Apart from being a significant step of respiration, the TCA cycle also contributes to the biosynthesis of amino acids. This role of the TCA cycle links the carbon to nitrogen metabolism. Although the TCA cycle is more efficient in energy production, plants require to maintain the balance between the carbon and nitrogen metabolism even under the increased energy demand under stress. Under salinity stress, the TCA network channelizes the carbon source to the malate/pyruvate pathway (Kazachkova et al. 2013), and the γ‐aminobutyric acid (GABA) shunt (Renault et al. 2010; Zhao et al. 2020) which provides the metabolic flexibility to plants during the stress.
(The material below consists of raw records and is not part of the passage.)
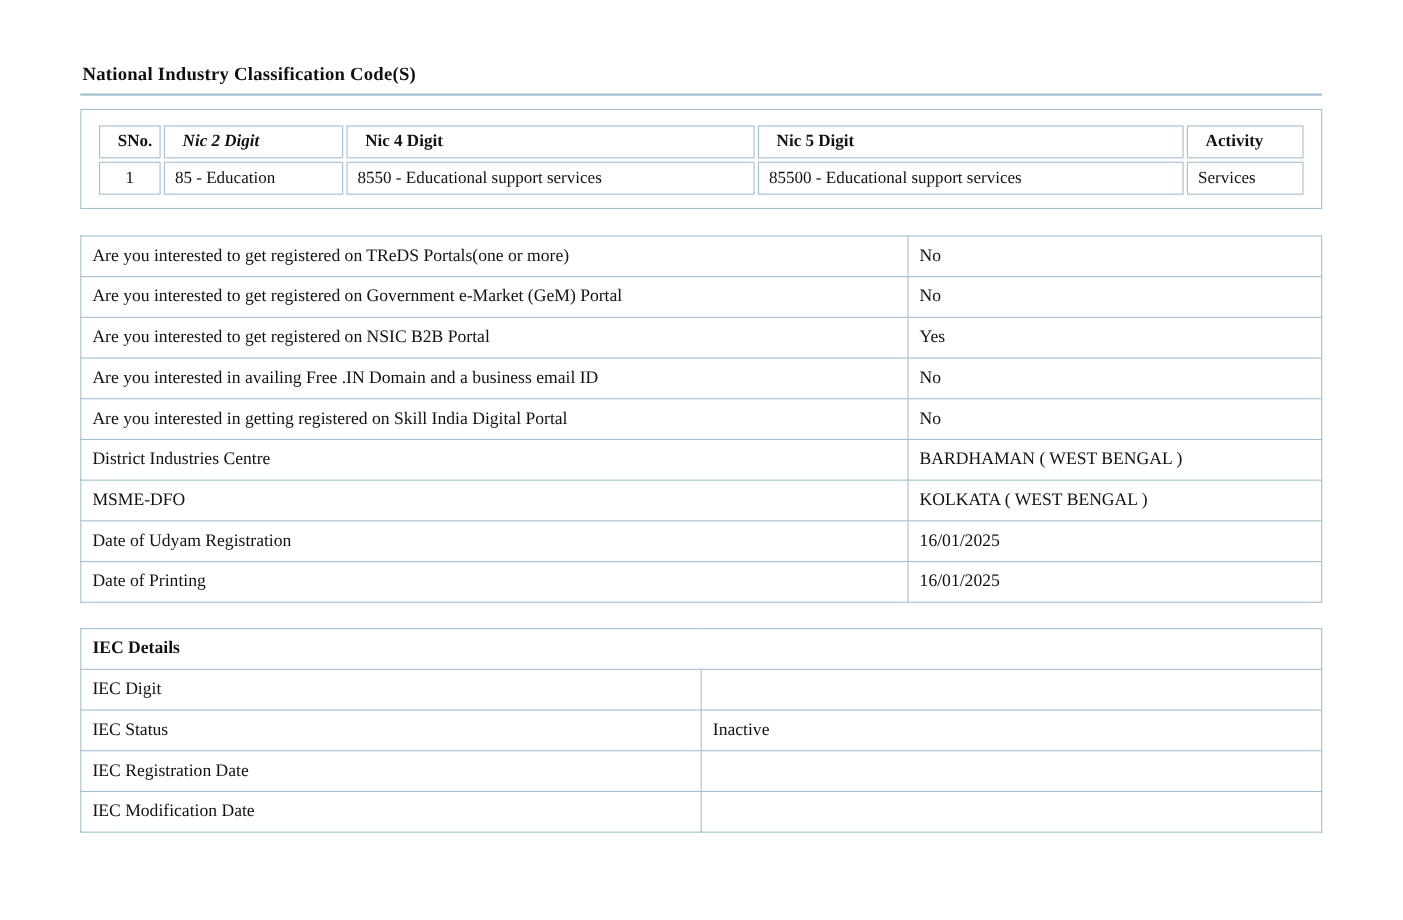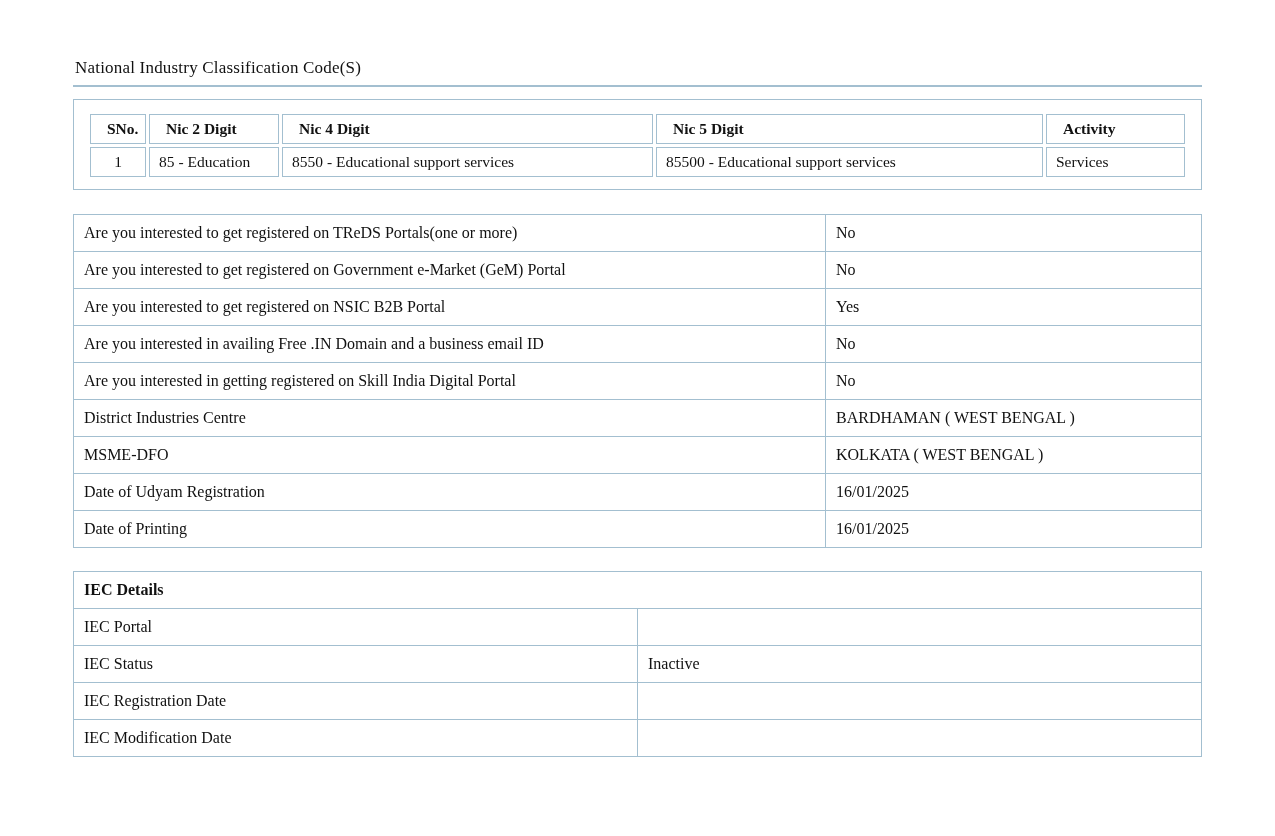--- a/index.html
+++ b/index.html
@@ -11,21 +11,21 @@
     color: #111111;
   }
   .page {
     width: 1129px;
     margin-left: 73px;
     margin-top: 58px;
     padding-bottom: 40px;
   }
   .page-title {
     font-size: 17px;
-    font-weight: normal;
+    font-weight: bold;
     margin: 0 0 7px 2px;
     letter-spacing: 0.2px;
   }
   .title-rule {
     border: 0;
     border-top: 2px solid #a3bfd0;
     margin: 0 0 12px 0;
   }
   
   .nic-wrap {
@@ -44,21 +44,21 @@
     padding: 3px 9px;
     height: 30px;
     font-size: 15.5px;
     text-align: left;
     vertical-align: middle;
     overflow: hidden;
     white-space: nowrap;
   }
   table.nic th { font-weight: bold; padding-left: 16px; }
   .col-sno { width: 56px; }
-  .col-nic2 { width: 130px; }
+  .col-nic2 { width: 163px; font-style: italic; }
   .col-nic4 { width: 371px; }
   .col-nic5 { width: 387px; }
   .col-act  { width: auto; }
   table.nic td.sno-val { text-align: center; }
 
   
   table.kv {
     width: 100%;
     border-collapse: collapse;
     table-layout: fixed;
@@ -149,21 +149,21 @@
     </tr>
   </tbody>
     </table>
 
   <table class="kv iec">
     <tbody>
         <tr>
       <th class="section-title" colspan="2">IEC Details</th>
     </tr>
     <tr>
-      <td class="label">IEC Portal</td>
+      <td class="label">IEC Digit</td>
       <td class="value"></td>
     </tr>
     <tr>
       <td class="label">IEC Status</td>
       <td class="value">Inactive</td>
     </tr>
     <tr>
       <td class="label">IEC Registration Date</td>
       <td class="value"></td>
     </tr>

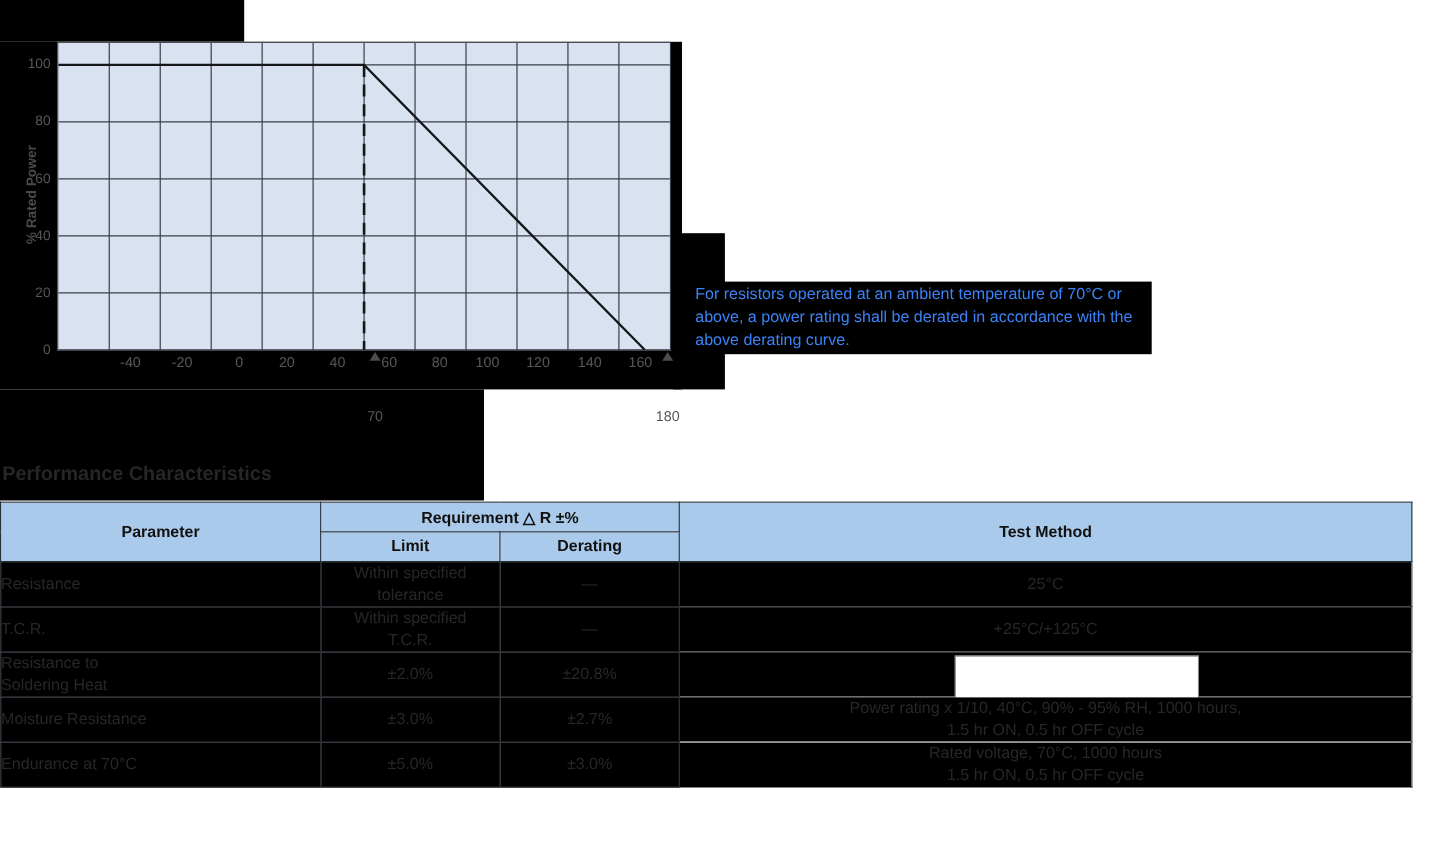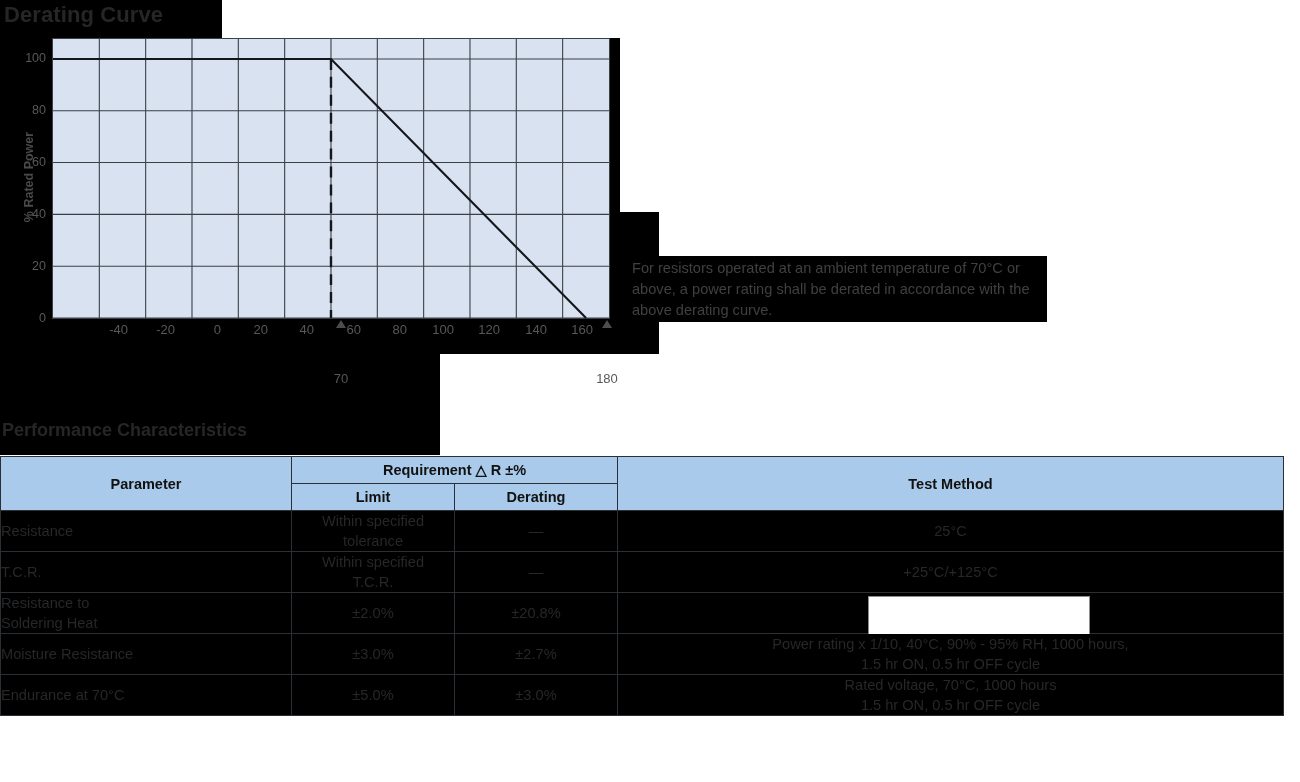--- a/index.html
+++ b/index.html
@@ -76,21 +76,21 @@
     position:absolute;left:175px;top:360px;
     width:300px;text-align:center;
     font-size:13.5px;font-weight:bold;color:#4a4a4a;
     line-height:16px;
   }
 
   
   #note{
     position:absolute;left:632px;top:258px;width:420px;
     z-index:4;
-    font-size:14.6px;line-height:21px;color:#404040;
+    font-size:14.6px;line-height:21px;color:#3b82f6;
   }
 
   
   #perf-heading{
     position:absolute;left:2px;top:420px;z-index:3;
     font-size:18px;font-weight:bold;color:#262626;
     white-space:nowrap;
   }
 
   
@@ -145,21 +145,20 @@
 <body>
 
 <div class="slab" id="slab-title"></div>
 <div class="slab" id="slab-chart"></div>
 <div class="slab" id="slab-chart-foot"></div>
 <div class="slab" id="slab-note-stub"></div>
 <div class="slab" id="slab-note"></div>
 
 <div id="chart-wrap">
 
-  <div id="chart-title">Derating Curve</div>
 
   <div id="ylabel">% Rated Power</div>
 
   <div id="plot">
     <svg id="grid" viewBox="0 0 558 281" preserveAspectRatio="none">
 
       <line x1="46.5" y1="0" x2="46.5" y2="281"></line>
       <line x1="93" y1="0" x2="93" y2="281"></line>
       <line x1="139.5" y1="0" x2="139.5" y2="281"></line>
       <line x1="186" y1="0" x2="186" y2="281"></line>

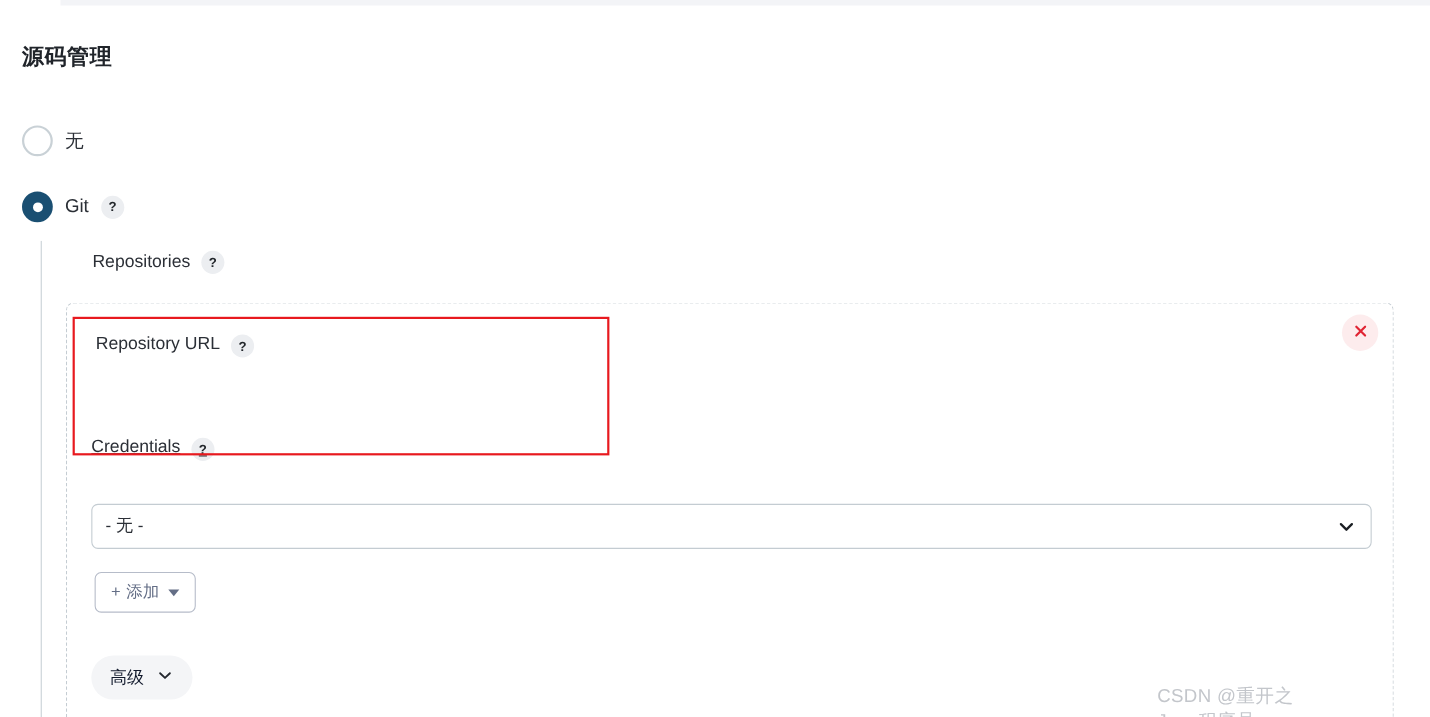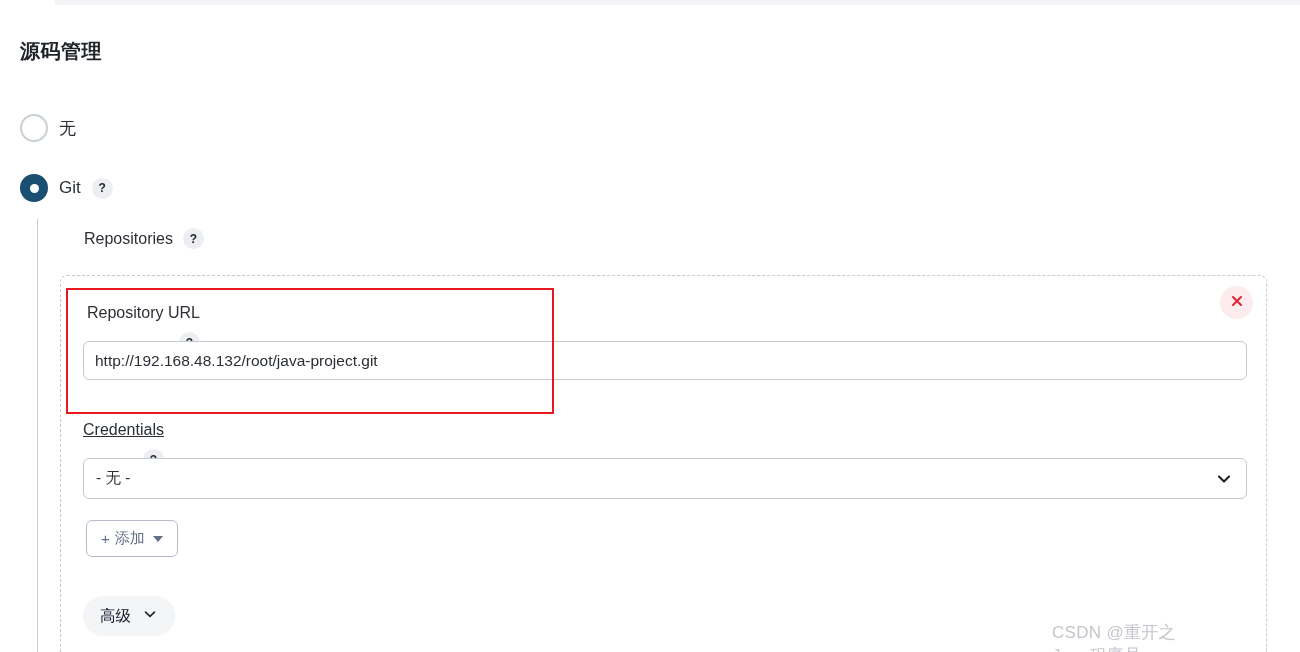--- a/index.html
+++ b/index.html
@@ -111,28 +111,27 @@
     width: 1207px; height: 377px;
     border: 1px dashed #c4ccd2;
     border-bottom: none;
     border-radius: 7px 7px 0 0;
   }
 
   
   .field-label {
     position: absolute;
     display: flex;
-    align-items: flex-end;
+    align-items: flex-start;
     gap: 10px;
     font-size: 16px;
     color: #2b2f36;
-    flex-direction: column;
   }
   #label-repo-url   { left: 87px; top: 304px; }
-  #label-credentials{ left: 83px; top: 421px; text-decoration: underline; }
+  #label-credentials{ left: 83px; top: 398px; text-decoration: underline; }
 
   
   .text-input {
     position: absolute;
     left: 83px; top: 341px;
     width: 1164px; height: 39px;
     border: 1px solid #c4ccd2;
     border-radius: 6px;
     background: #ffffff;
     font-family: "Liberation Sans", "DejaVu Sans", sans-serif;
@@ -283,21 +282,20 @@
     <span>Repositories</span>
     <span class="help-badge">?</span>
   </div>
 
   <div class="repo-card"></div>
 
   <div class="field-label" id="label-repo-url">
     <span>Repository URL</span>
     <span class="help-badge">?</span>
   </div>
-  <input class="text-input" type="text" value="http://192.168.48.132/root/java-project.git" style="">
 
   <div class="field-label" id="label-credentials">
     <span>Credentials</span>
     <span class="help-badge">?</span>
   </div>
   <div class="select-wrap">
     <div class="select-box">- 无 -</div>
     <span class="select-chevron">
       <svg width="18" height="18" viewBox="0 0 18 18" aria-hidden="true">
         <path d="M4 6.5 L9 11.5 L14 6.5" fill="none" stroke="#1b1f24" stroke-width="2.1" stroke-linecap="round" stroke-linejoin="round"></path>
In parallel to the increased energy demand, the salt stress exerts pressure on the nitrogen metabolism for the synthesis of polyamines or other nitrogen‐containing osmolytes in plants. The extraction of oxaloacetate for the nitrogen metabolic pathways disturbs the cyclic continuation of the TCA cycle. At this condition, plants activate the alternate malate/pyruvate pathway, where the malic enzyme converts the excess malate into pyruvate replenish and restart the TCA cycle (Che‐Othman et al. 2017). The protein abundance and activity of the ME increased in salt stress in rice and wheat, respectively (Lima et al. 2012). GABA is an amino acid that accumulates in plants during the abiotic stresses and involves in carbon metabolism, pH regulation, nitrogen storage, and functions as osmoticum (Kinnersley and Turano 2010). The GABA shunt pathway involves four enzymes, bypassing the activity of 2‐oxoglutarate dehydrogenase and succinyl‐CoA synthase of the TCA cycle (Che‐Othman et al. 2017). The increase in cytosolic Ca2+ concentration and lower pH, the changes occur during salt stress, activates the enzymes of GABA shunt pathway, whereas the accumulation of sufficient NADH and ATP deactivates the GABA shunt pathway (Busch et al. 2000). The activity of the last enzyme of the GABA shunt, succinate semialdehyde dehydrogenase, synthesizes succinate and thus probably helps to minimize the ROS accumulation in stress and proper functioning of the mtETC (Bao et al. 2015).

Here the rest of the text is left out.